» INSTRUCTIONS FOR THE TASK
Would you repeat every entry below word for word but drop the images?
━━━ RECORD EXCERPTS
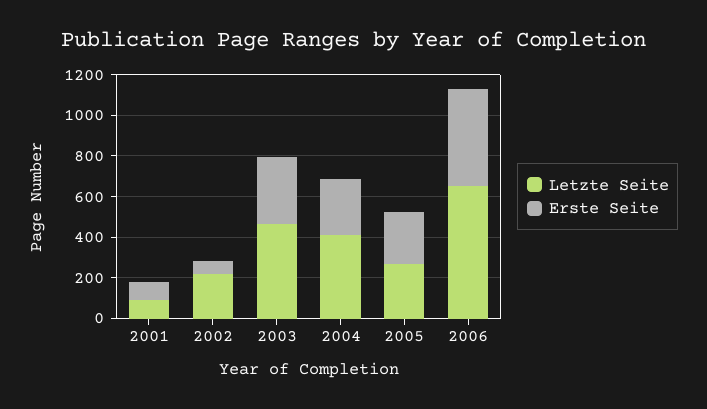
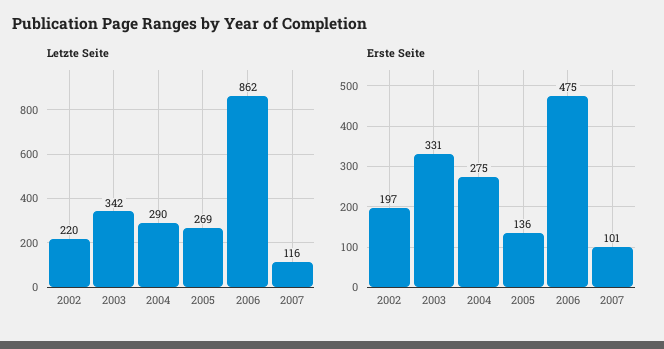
Letzte Seite, 2001: 100 -> none
Erste Seite, 2001: 100 -> none
Erste Seite, 2002: 50 -> 197
Letzte Seite, 2003: 450 -> 342
Letzte Seite, 2004: 400 -> 290
Erste Seite, 2005: 250 -> 136
Letzte Seite, 2006: 650 -> 862
Letzte Seite, 2007: none -> 116
Erste Seite, 2007: none -> 101

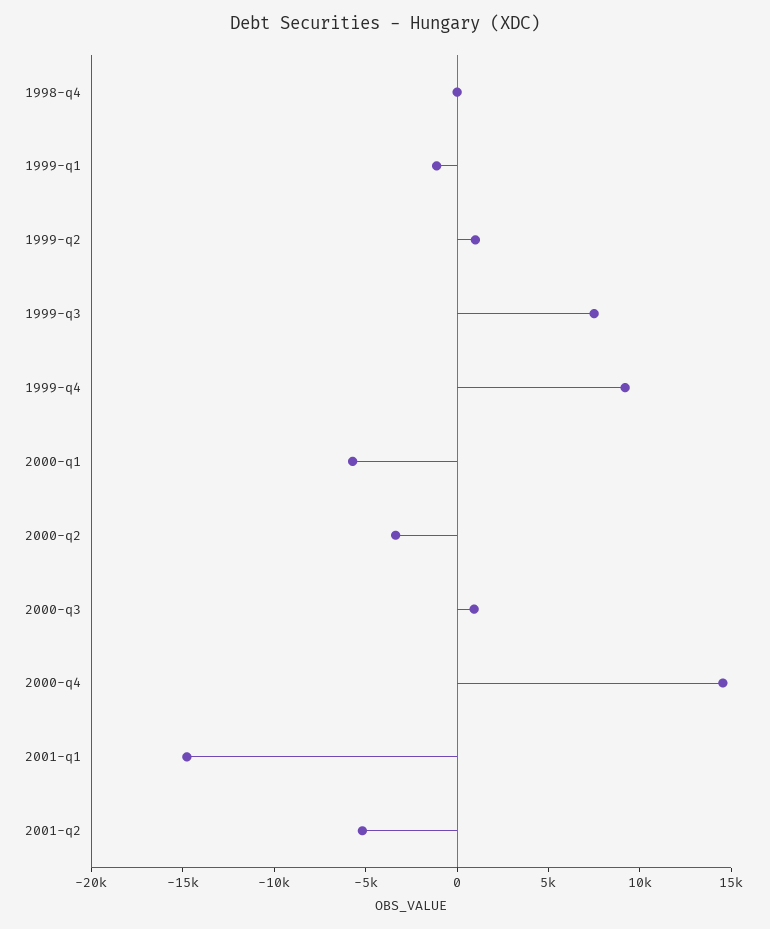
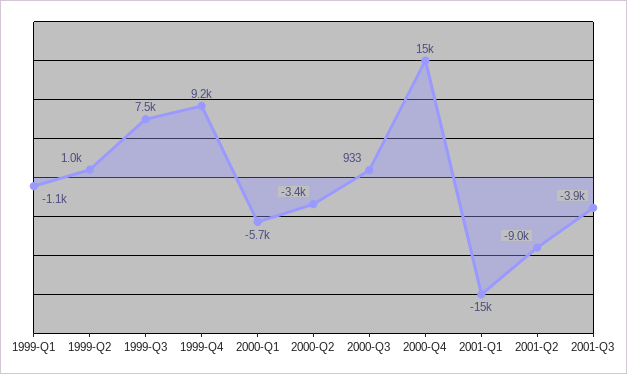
1998-q4: 0 -> none
2001-q2: -5000 -> -9000
2001-Q3: none -> -3900

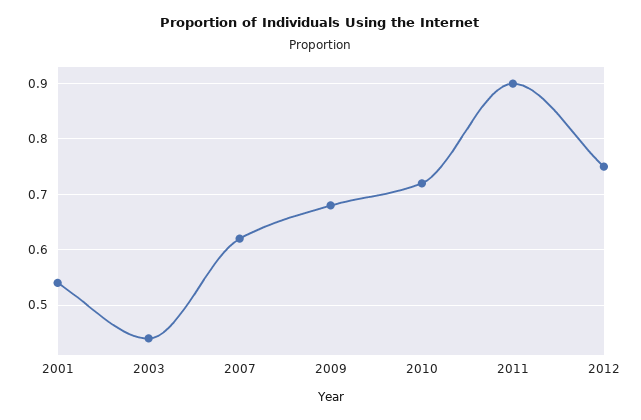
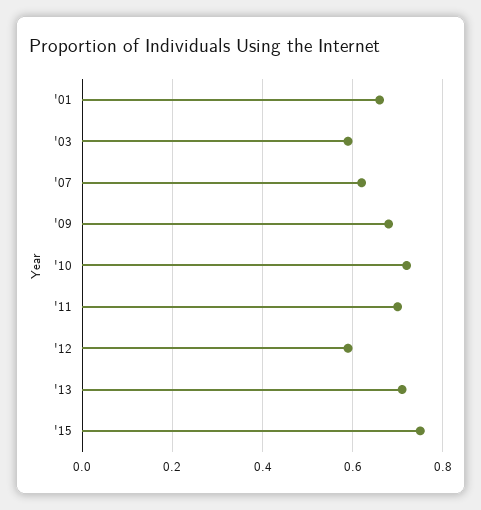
2001: 0.55 -> 0.65
2003: 0.45 -> 0.6
2011: 0.9 -> 0.7
2012: 0.75 -> 0.6
'13: none -> 0.7
'15: none -> 0.75

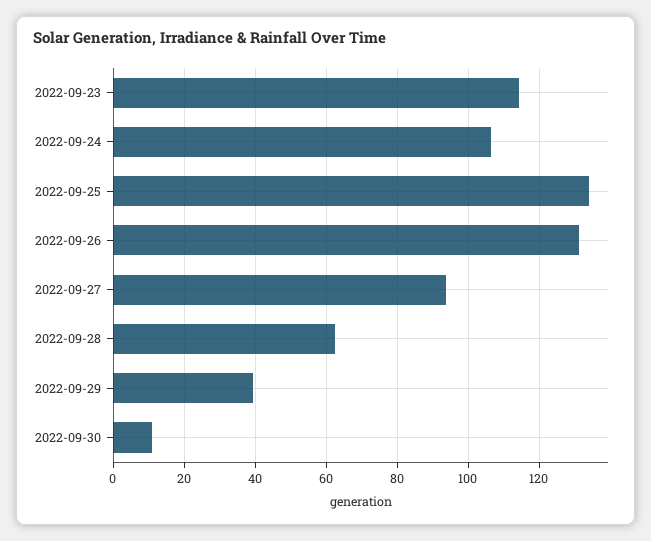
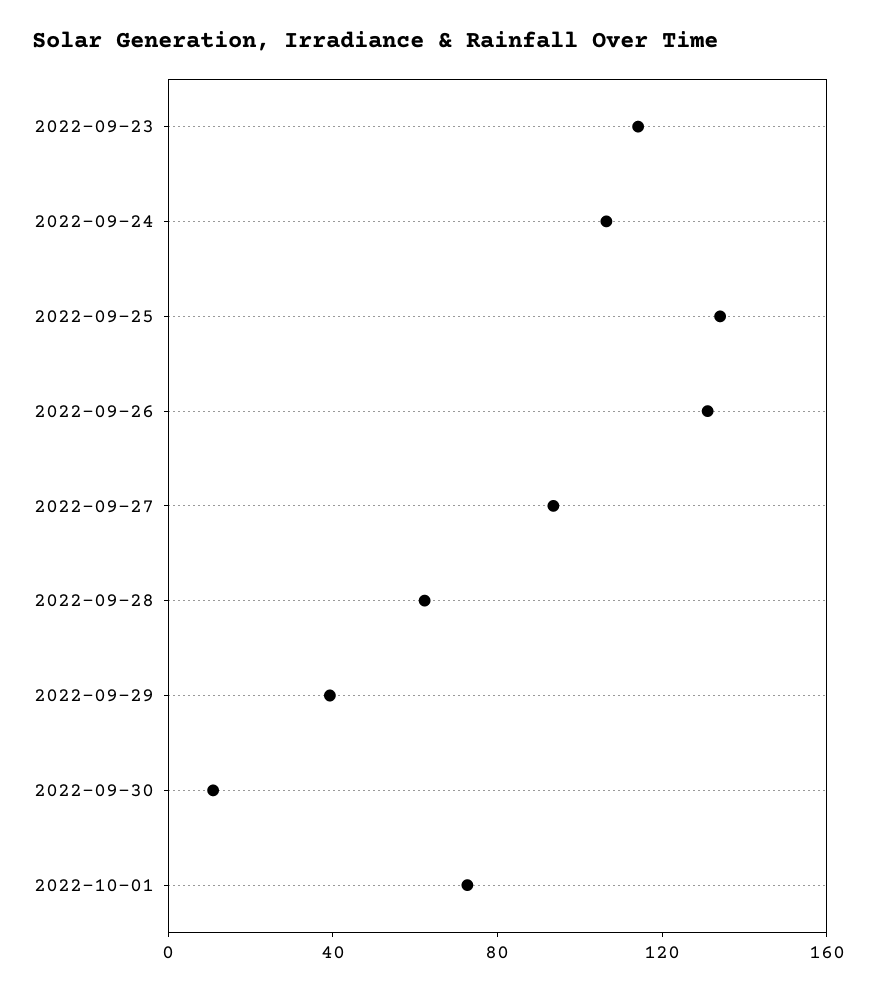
2022-10-01: none -> 70

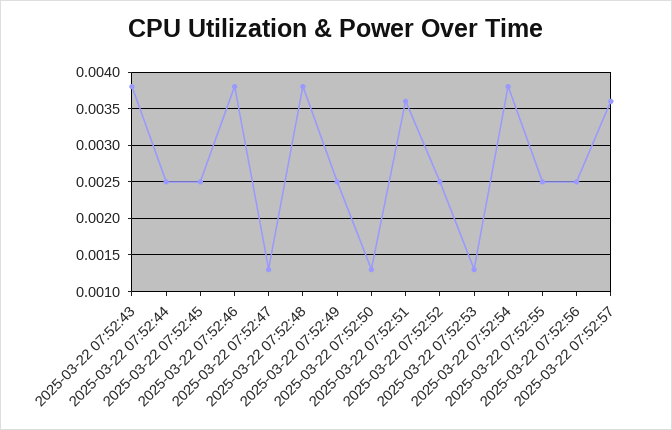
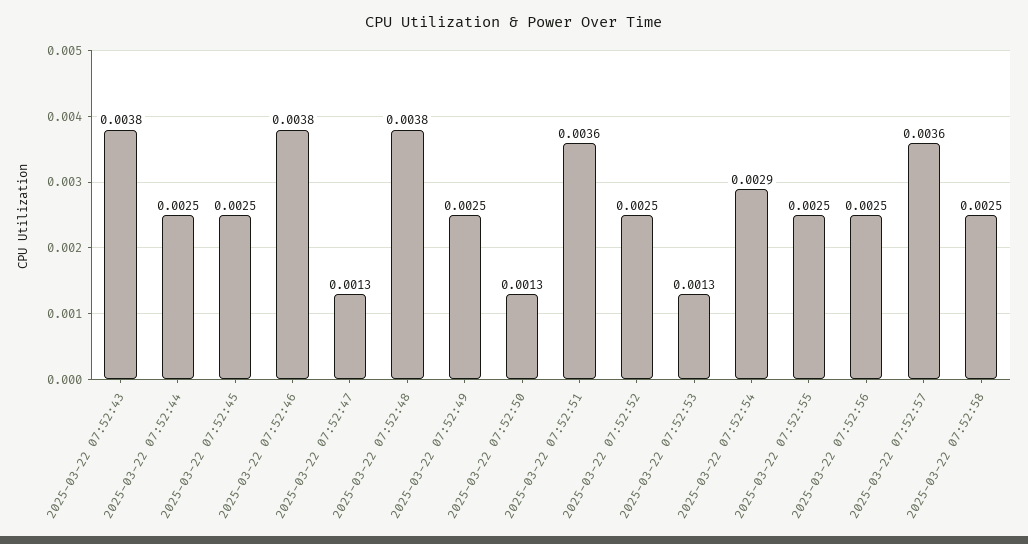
2025-03-22 07:52:54: 0.0038 -> 0.0029
2025-03-22 07:52:58: none -> 0.0025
━━━━━━
» ANSWER FOR THIS EXERCISE
Letzte Seite, 2001: 100 -> none
Erste Seite, 2001: 100 -> none
Erste Seite, 2002: 50 -> 197
Letzte Seite, 2003: 450 -> 342
Letzte Seite, 2004: 400 -> 290
Erste Seite, 2005: 250 -> 136
Letzte Seite, 2006: 650 -> 862
Letzte Seite, 2007: none -> 116
Erste Seite, 2007: none -> 101

1998-q4: 0 -> none
2001-q2: -5000 -> -9000
2001-Q3: none -> -3900

2001: 0.55 -> 0.65
2003: 0.45 -> 0.6
2011: 0.9 -> 0.7
2012: 0.75 -> 0.6
'13: none -> 0.7
'15: none -> 0.75

2022-10-01: none -> 70

2025-03-22 07:52:54: 0.0038 -> 0.0029
2025-03-22 07:52:58: none -> 0.0025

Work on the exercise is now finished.